- **Exercise objective**:
At the line containing "text-decoration: none ->", begin an exact copy of the lines below and continue through the final one, with no pictures.

======

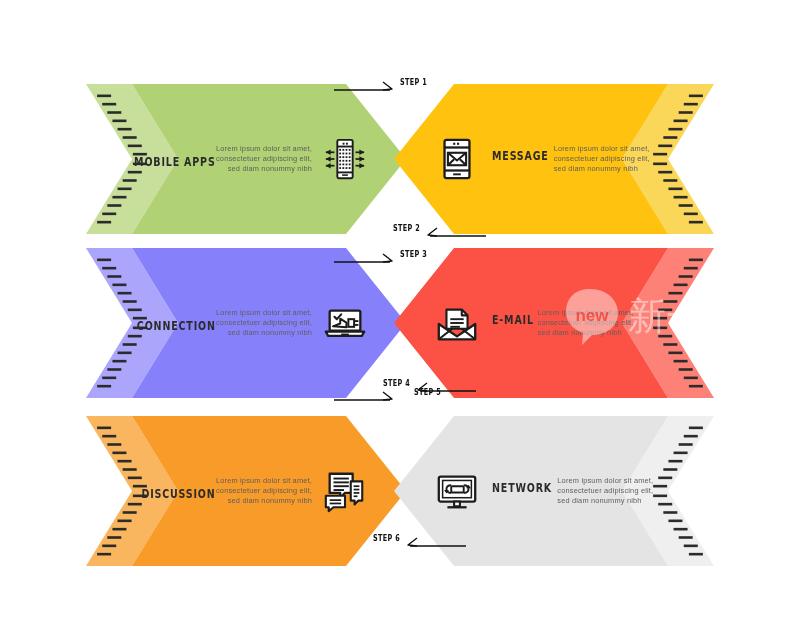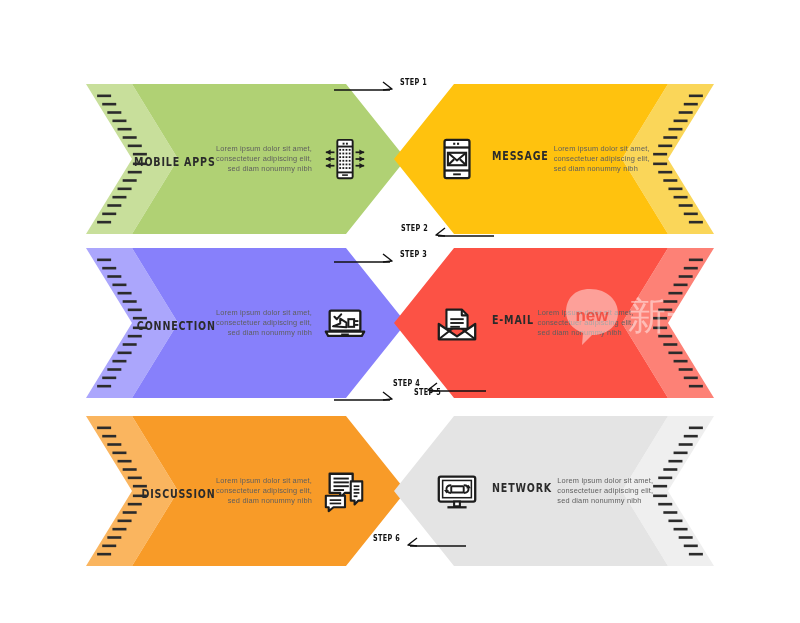"STEP 2" div.step { left: 398px -> 390px }
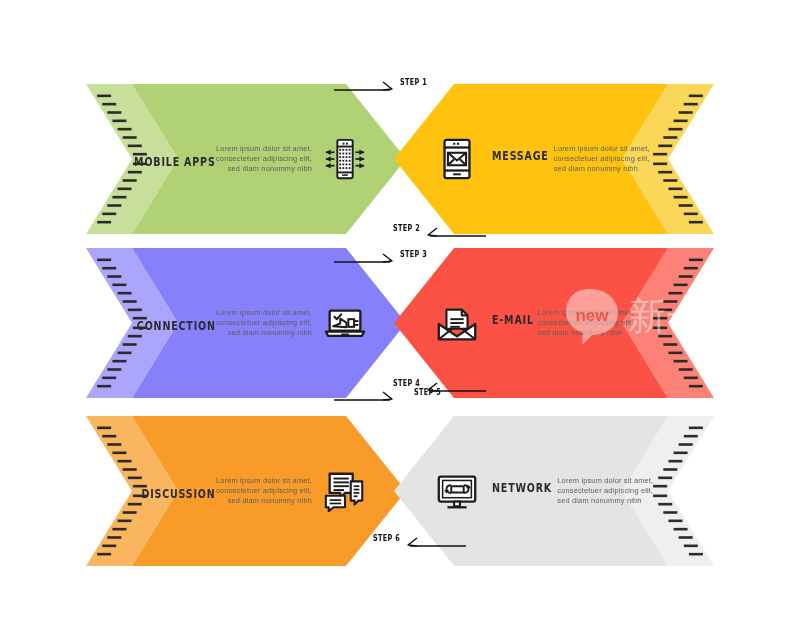"STEP 4" div.step { left: 390px -> 380px }
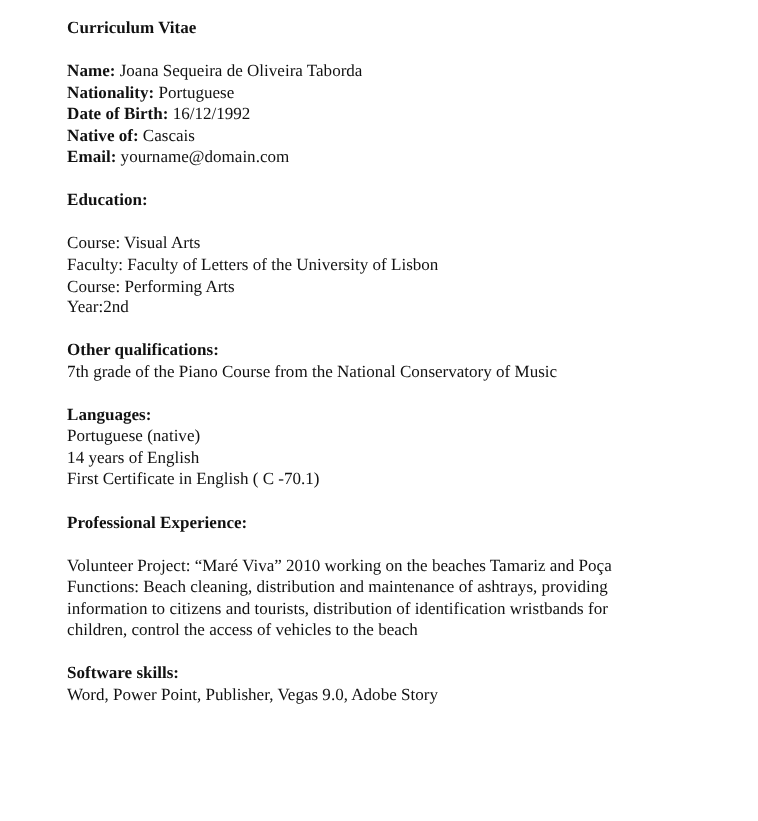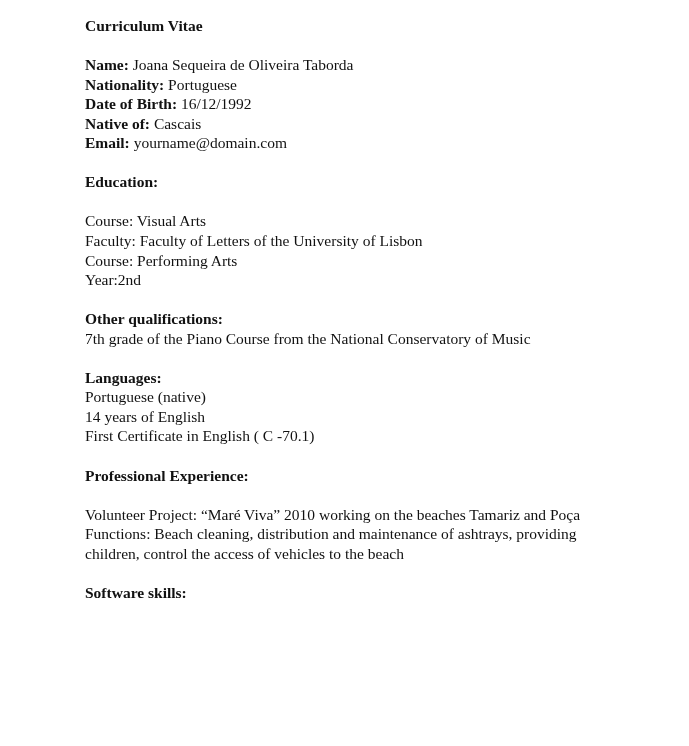"Curriculum Vitae" .page { margin-left: 24px -> none }
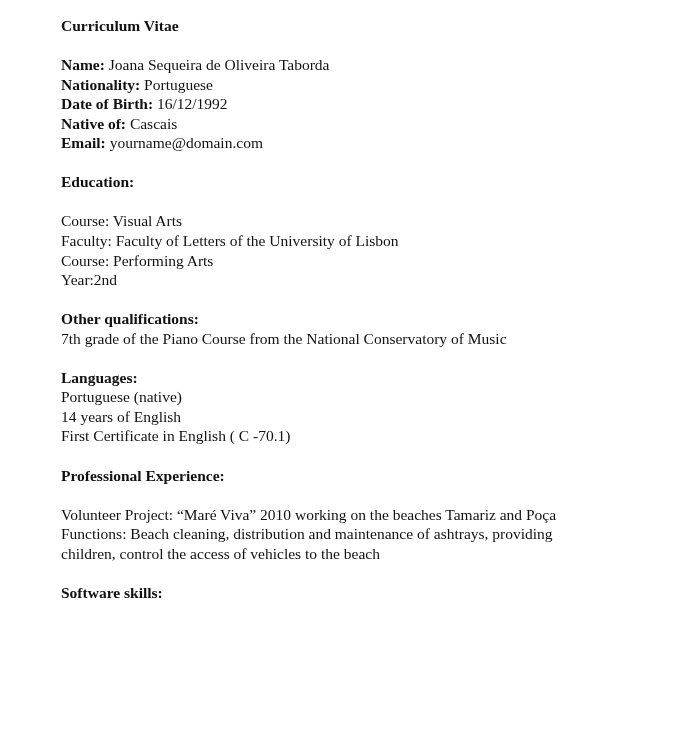"information to citizens and tourists," div.line { html: none -> <div>information to citizens and tourists, distribution of identification wristbands for</div> }
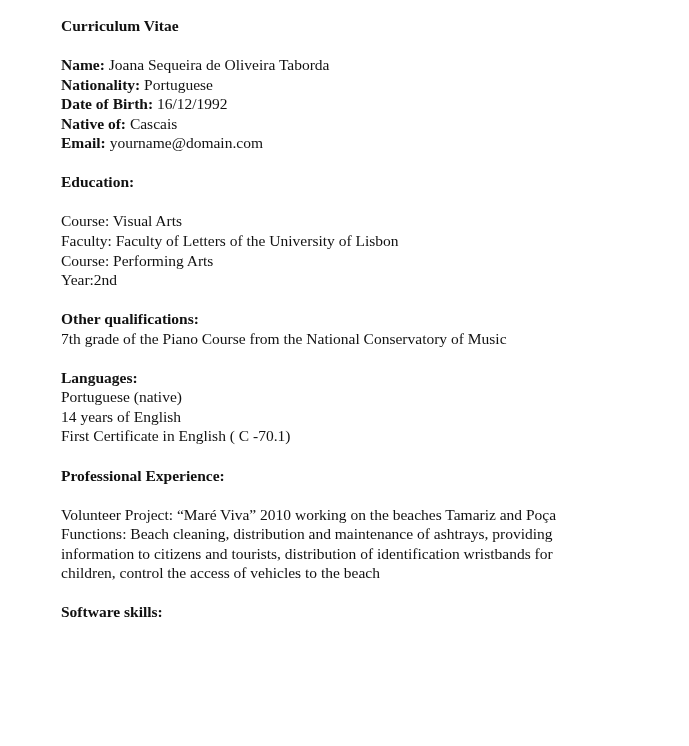"Word, Power Point, Publisher, Vegas" div.line { html: none -> <div>Word, Power Point, Publisher, Vegas 9.0, Adobe Story</div> }
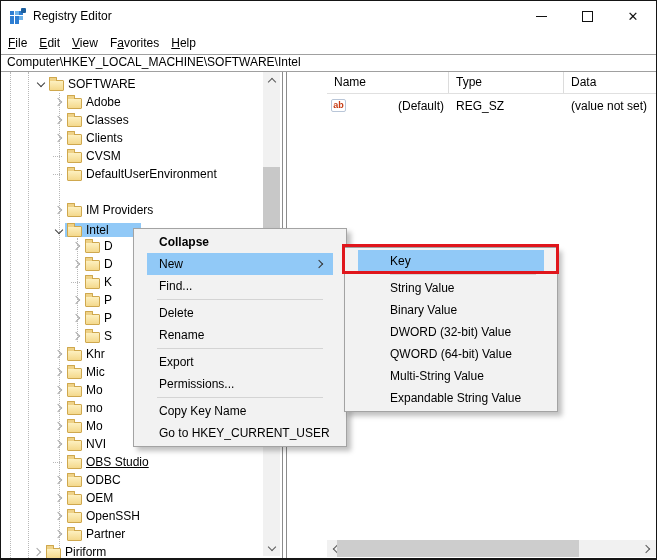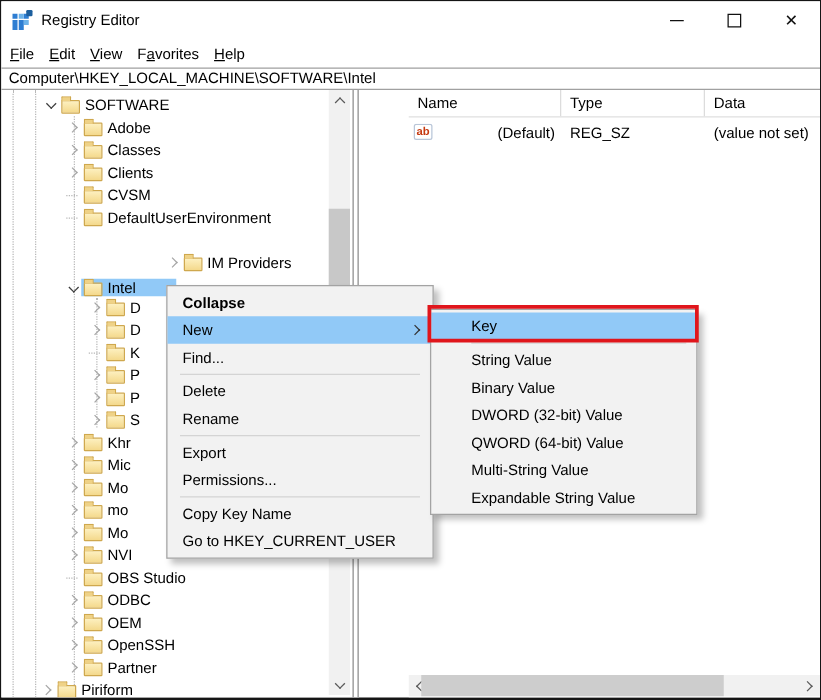"IM Providers" div.trow { justify-content: center -> none }
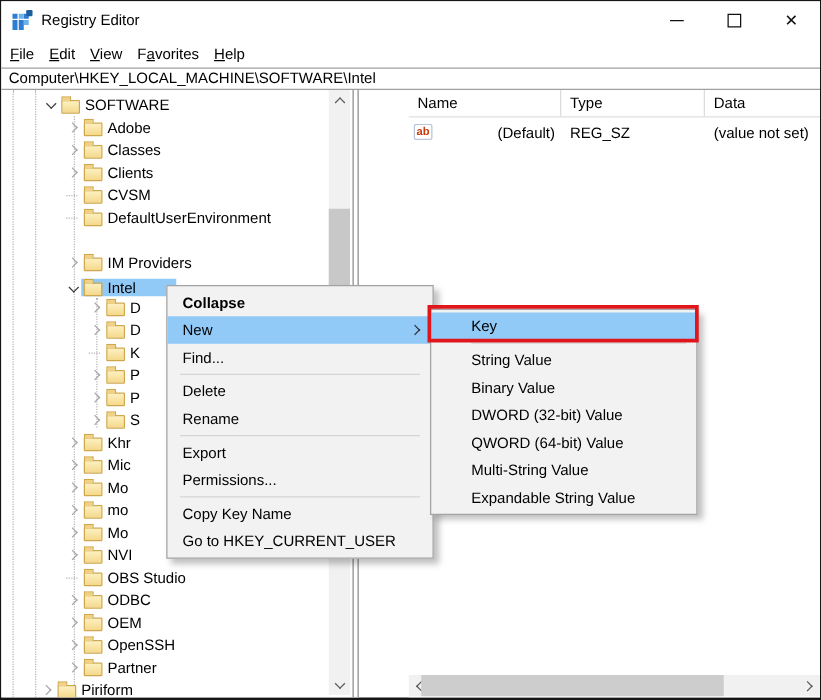"Collapse" .menu { padding: 2px 0 -> 2px 13px }
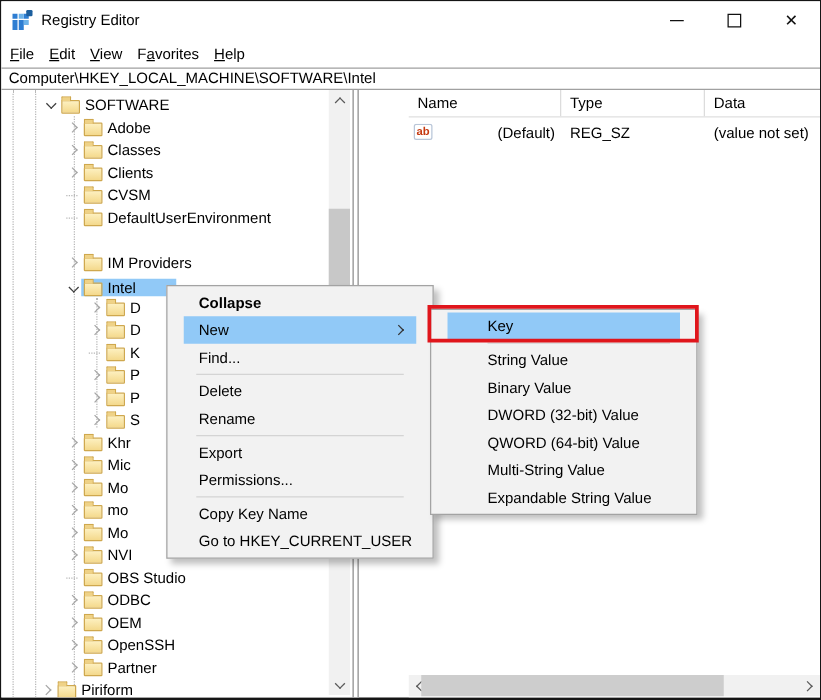"OBS Studio" div.trow { text-decoration: none -> underline }
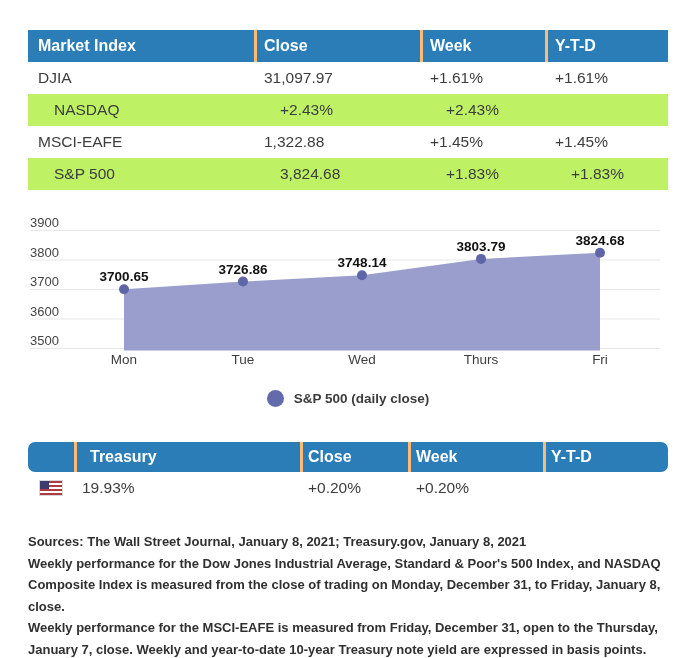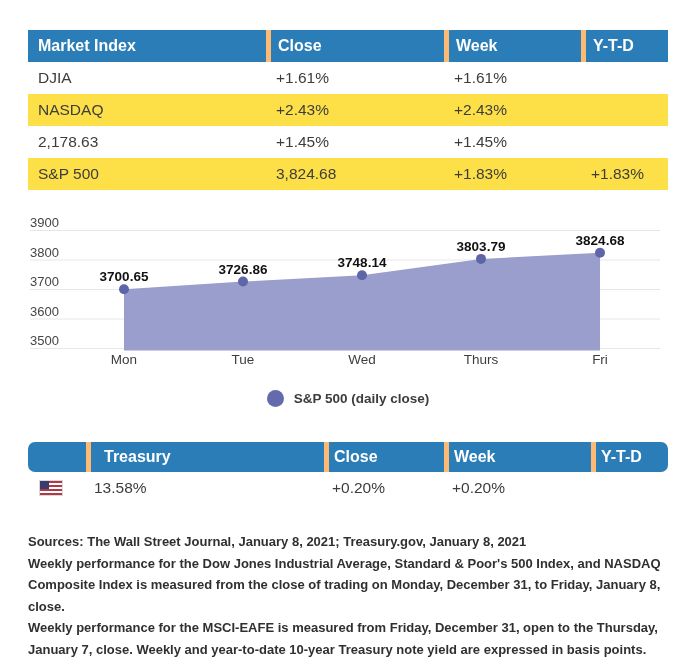"Market Index" .grow { gap: 12px -> none }
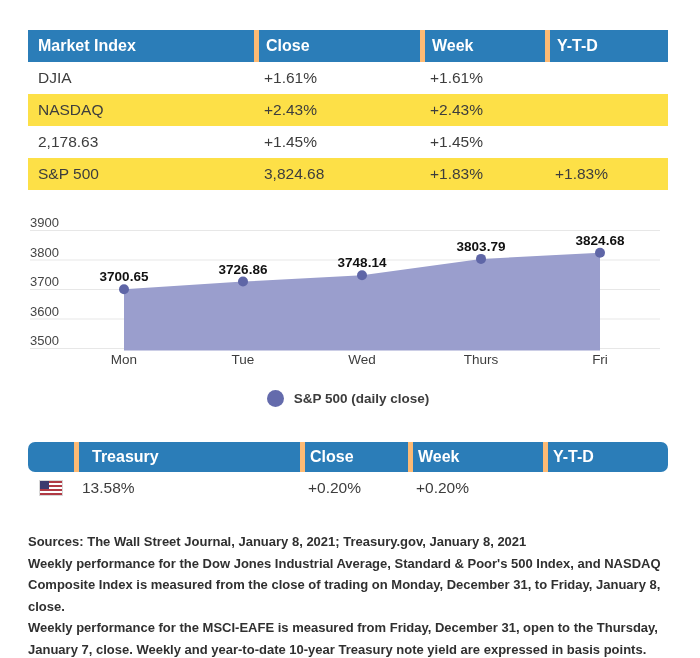"Close" .grow.header .cell:not(:first-child) { border-left: 5px solid #fdba74 -> 3px solid #fdba74 }
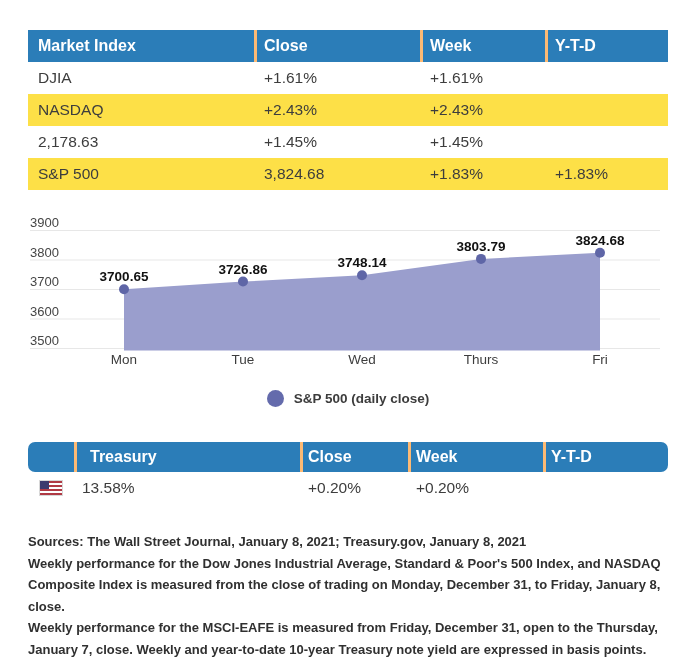"31,097.97" div.cell { html: none -> <div>31,097.97</div> }
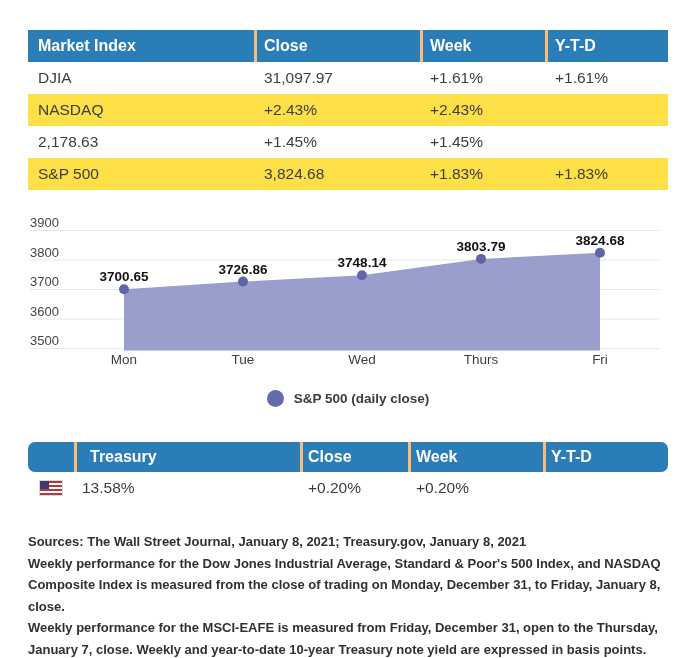"NASDAQ" .alt { background: #fde047 -> #bef264; padding-left: none -> 16px }
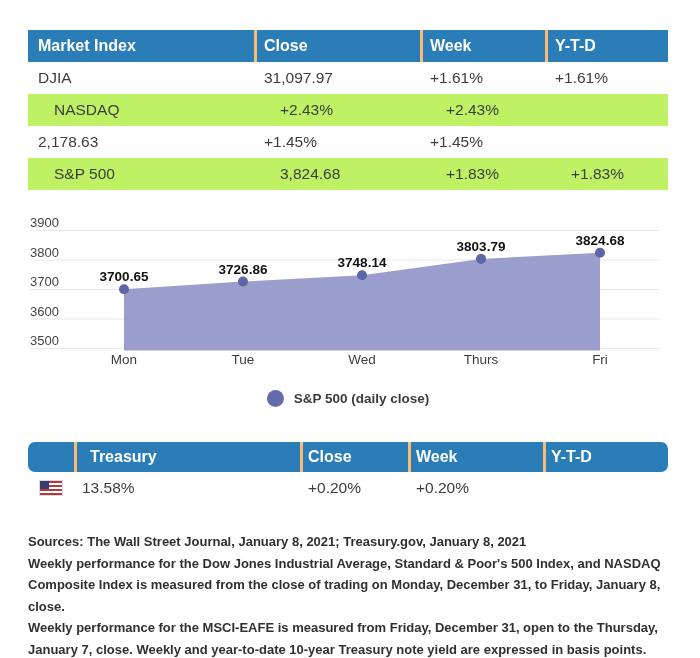"MSCI-EAFE" div.cell { html: none -> <div>MSCI-EAFE</div> }
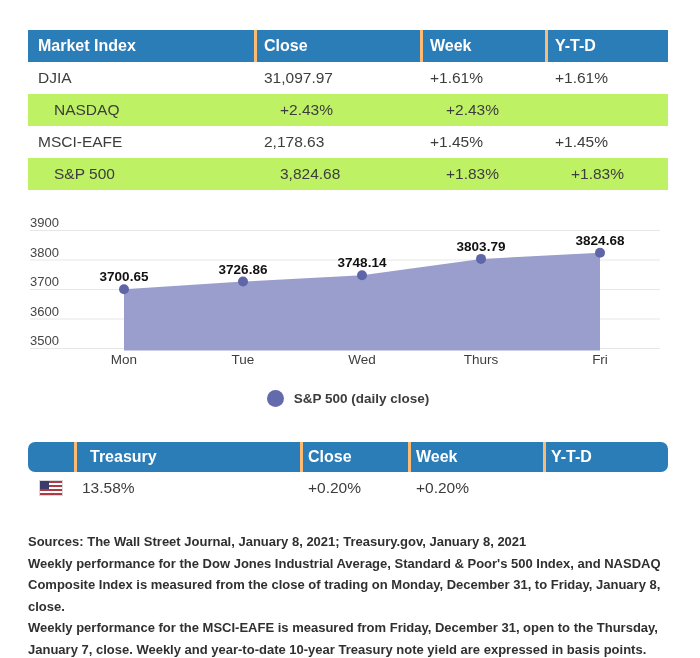"2,178.63" div.cell { text: 2,178.63 -> 1,322.88 }
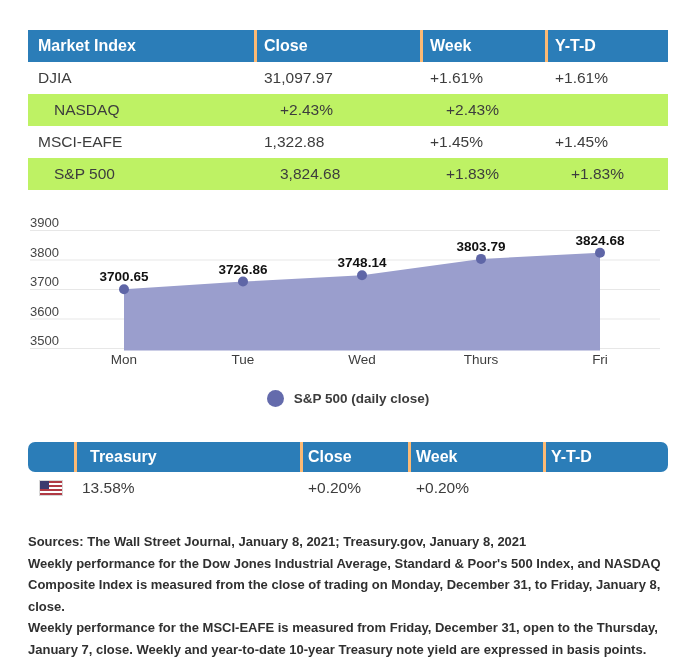"13.58%" div.cell { text: 13.58% -> 19.93% }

======

- **Expected output**:
"OBS Studio" div.trow { text-decoration: none -> underline }
"Market Index" .grow { gap: 12px -> none }
"Close" .grow.header .cell:not(:first-child) { border-left: 5px solid #fdba74 -> 3px solid #fdba74 }
"31,097.97" div.cell { html: none -> <div>31,097.97</div> }
"NASDAQ" .alt { background: #fde047 -> #bef264; padding-left: none -> 16px }
"MSCI-EAFE" div.cell { html: none -> <div>MSCI-EAFE</div> }
"2,178.63" div.cell { text: 2,178.63 -> 1,322.88 }
"13.58%" div.cell { text: 13.58% -> 19.93% }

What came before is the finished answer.